[EXERCISE DETAILS]:
Determine which lines of the records include the word "email", and copy them.

[ENTRIES PROVIDED]:
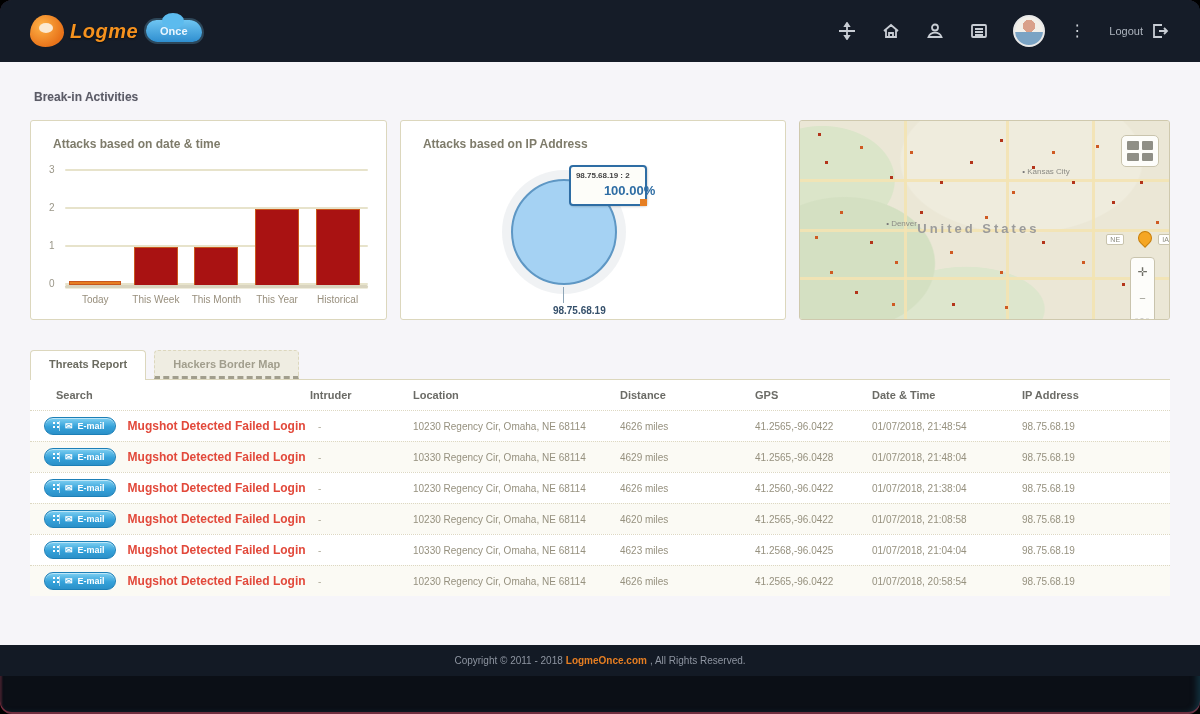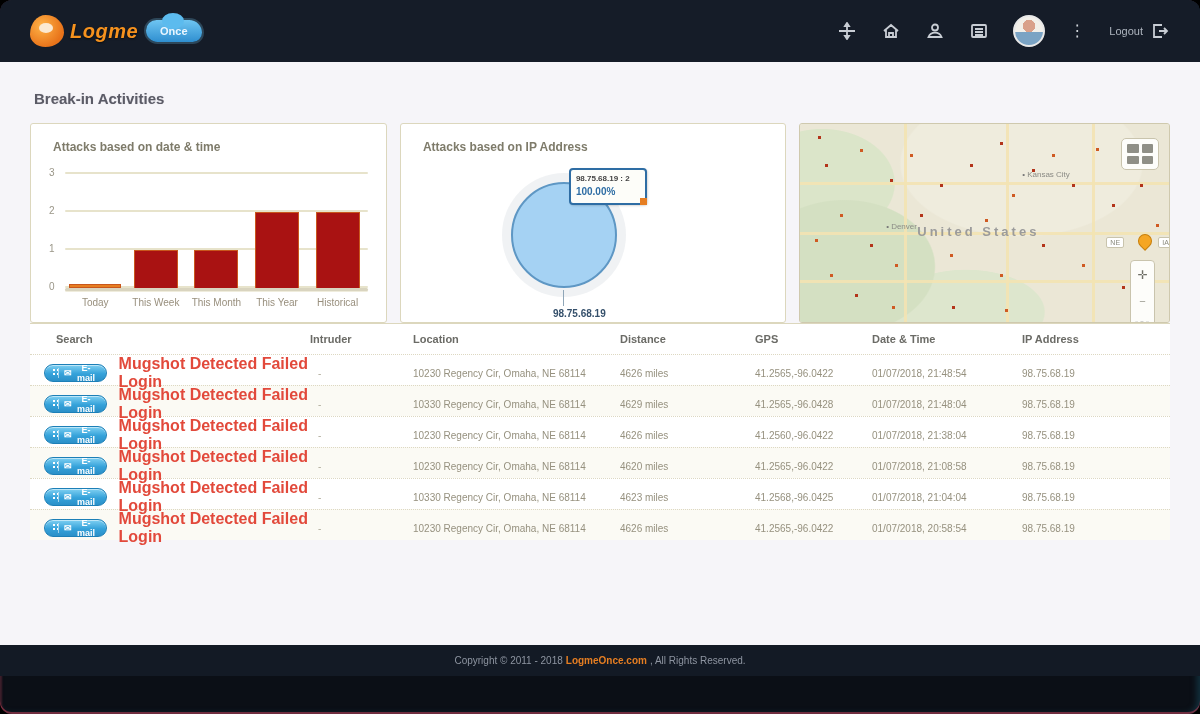--- a/index.html
+++ b/index.html
@@ -31,21 +31,21 @@
             background:
               radial-gradient(circle at 50% 32%, #d9a08a 0 26%, transparent 27%),
               linear-gradient(180deg,#f2efe9 0 52%, #7aa3c4 52%);
             cursor:pointer; }
   .kebab { color:#cfd4da; font-size:16px; letter-spacing:0; cursor:pointer; line-height:1; }
   .logout { display:flex; align-items:center; gap:7px; cursor:pointer; }
   .logout span { color:#aeb5bf; font-size:11px; }
 
   
   .content { background:#f6f5f9; height:583px; padding:26px 30px 0; }
-  .page-title { font-size:15px; font-weight:bold; color:#5b5b66; margin:2px 4px 16px;
+  .page-title { font-size:12px; font-weight:bold; color:#5b5b66; margin:2px 4px 16px;
                 text-shadow:0 0 1px rgba(90,90,120,.25); }
 
   .panels { display:flex; gap:13px; }
   .panel { background:#fff; border:1px solid #dcd7bd; border-radius:3px; height:200px; position:relative; }
   .panel-title { font-size:12px; font-weight:bold; color:#7e7b6a; padding:16px 0 0 22px; }
 
   
   .panel-bar { width:362px; }
   .bchart { position:absolute; left:34px; right:18px; top:48px; }
   .plot { position:relative; height:116px; }
@@ -63,21 +63,21 @@
   
   .panel-pie { width:392px; }
   .pie-wrap { position:absolute; left:110px; top:58px; }
   .pie { width:106px; height:106px; border-radius:50%; background:#a5d2f3; border:2px solid #5e97c4;
          box-shadow:0 0 0 9px rgba(150,160,175,.14); }
   .pie-stem { position:absolute; left:52px; top:108px; width:1px; height:16px; background:#8fa6b8; }
   .pie-label { position:absolute; left:42px; top:126px; width:120px; font-size:10px; color:#35506b; font-weight:bold; }
   .pie-tip { position:absolute; left:58px; top:-14px; width:78px; background:#fdfdf9; border:2px solid #2e6da4;
              border-radius:4px; padding:4px 5px 5px; line-height:1.35; box-shadow:1px 1px 2px rgba(0,0,0,.15); }
   .pie-tip .t1 { font-size:8px; color:#444; font-weight:bold; }
-  .pie-tip .t2 { font-size:10px; color:#2e6da4; font-weight:bold; }
+  .pie-tip .t2 { font-size:13px; color:#2e6da4; font-weight:bold;margin-left:28px; }
   .pie-tip:after { content:""; position:absolute; right:-2px; bottom:-2px; width:7px; height:7px; background:#e67e22; }
 
   
   .panel-map { width:376px; overflow:hidden; background:#ece8d8; border:1px solid #cfc9ae; }
   .map { position:absolute; inset:0; background:
           radial-gradient(ellipse 150px 110px at 12% 72%, #d4e0c2 0 60%, transparent 61%),
           radial-gradient(ellipse 120px 90px at 6% 30%, #dbe5c9 0 60%, transparent 61%),
           radial-gradient(ellipse 130px 70px at 45% 95%, #dde6cd 0 60%, transparent 61%),
           radial-gradient(ellipse 200px 120px at 60% 20%, #efecdd 0 60%, transparent 61%),
           #ebe7d6; }
@@ -131,21 +131,21 @@
   .email-btn { display:flex; align-items:center; gap:5px; height:18px; padding:0 10px 0 7px;
                border-radius:9px; border:1px solid #1c7fb7;
                background:linear-gradient(180deg,#7fd0f2,#35a2da 55%,#2b90c8);
                color:#fff; font-size:9px; font-weight:bold; cursor:pointer;
                box-shadow:inset 0 1px 0 rgba(255,255,255,.5); }
   .email-btn .dots { width:8px; height:10px; border-right:1px solid rgba(255,255,255,.55); padding-right:4px;
                      background:radial-gradient(circle 1px at 2px 2px,#fff 1px,transparent 1.4px),
                                 radial-gradient(circle 1px at 6px 2px,#fff 1px,transparent 1.4px),
                                 radial-gradient(circle 1px at 2px 6px,#fff 1px,transparent 1.4px),
                                 radial-gradient(circle 1px at 6px 6px,#fff 1px,transparent 1.4px); }
-  .mugshot-link { font-size:16px; font-weight:bold; color:#e2493b; cursor:pointer; text-decoration:none; }
+  .mugshot-link { font-size:12px; font-weight:bold; color:#e2493b; cursor:pointer; text-decoration:none; }
   .cell-intruder { color:#b0ac9c; padding-left:8px; }
 
   
   .footer { height:31px; background:#131a25; display:flex; align-items:center; justify-content:center;
             font-size:10px; color:#8e95a1; }
   .footer .brand-link { color:#e67e22; font-weight:bold; margin:0 3px; cursor:pointer; }
 </style>
 </head>
 <body>
 
@@ -279,20 +279,24 @@
           </div>
           <div class="map-ctl-side">
             <span class="c-compass">✛</span>
             <span class="c-minus">−</span>
             <span class="c-bars">▮▯▮</span>
           </div>
         </div>
       </div>
     </div>
 
+    <div class="tabs">
+      <div class="tab active">Threats Report</div>
+      <div class="tab inactive">Hackers Border Map</div>
+    </div>
 
     <div class="table-card">
       <div class="thead">
         <span>Search</span>
         <span>Intruder</span>
         <span>Location</span>
         <span>Distance</span>
         <span>GPS</span>
         <span>Date &amp; Time</span>
         <span>IP Address</span>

[SOLUTION BELOW]:
   .email-btn { display:flex; align-items:center; gap:5px; height:18px; padding:0 10px 0 7px;
   .email-btn .dots { width:8px; height:10px; border-right:1px solid rgba(255,255,255,.55); padding-right:4px;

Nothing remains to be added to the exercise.